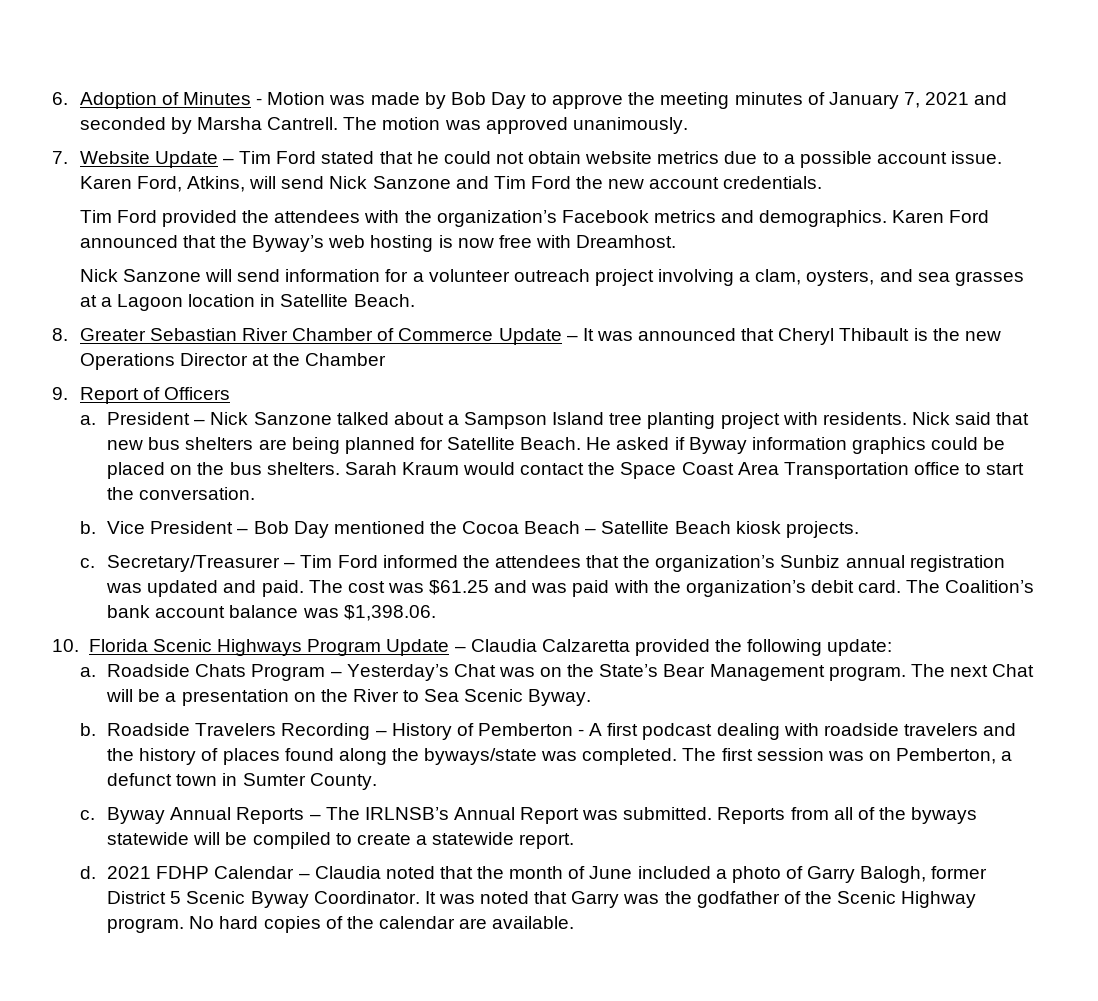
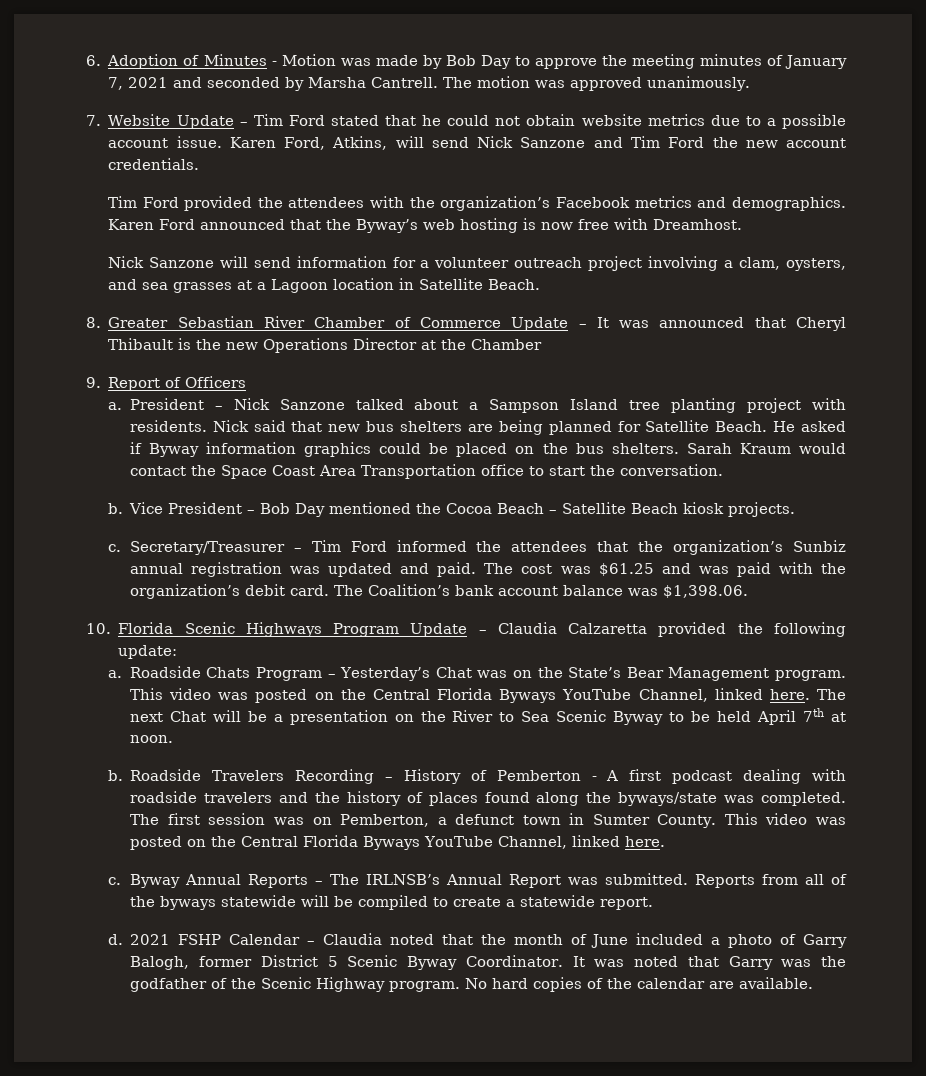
- Roadside Chats Program – Yesterday’s Chat was on the State’s Bear Management program.
+ Roadside Chats Program – Yesterday’s Chat was on the State’s Bear Management program. This video was posted on the Central Florida Byways YouTube Channel, linked here.
- The next Chat will be a presentation on the River to Sea Scenic Byway.
+ The next Chat will be a presentation on the River to Sea Scenic Byway to be held April 7th at noon.
- The first session was on Pemberton, a defunct town in Sumter County.
+ The first session was on Pemberton, a defunct town in Sumter County. This video was posted on the Central Florida Byways YouTube Channel, linked here.
- 2021 FDHP Calendar – Claudia noted that the month of June included a photo of Garry Balogh, former District 5 Scenic Byway Coordinator.
+ 2021 FSHP Calendar – Claudia noted that the month of June included a photo of Garry Balogh, former District 5 Scenic Byway Coordinator.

---+---

**TASK BRIEF**. Retype only the lines running from the line with "7th at noon." to the end of the listing, including both of those lines.

**RESPONSE TO THIS EXERCISE**.
+ The next Chat will be a presentation on the River to Sea Scenic Byway to be held April 7th at noon.
- The first session was on Pemberton, a defunct town in Sumter County.
+ The first session was on Pemberton, a defunct town in Sumter County. This video was posted on the Central Florida Byways YouTube Channel, linked here.
- 2021 FDHP Calendar – Claudia noted that the month of June included a photo of Garry Balogh, former District 5 Scenic Byway Coordinator.
+ 2021 FSHP Calendar – Claudia noted that the month of June included a photo of Garry Balogh, former District 5 Scenic Byway Coordinator.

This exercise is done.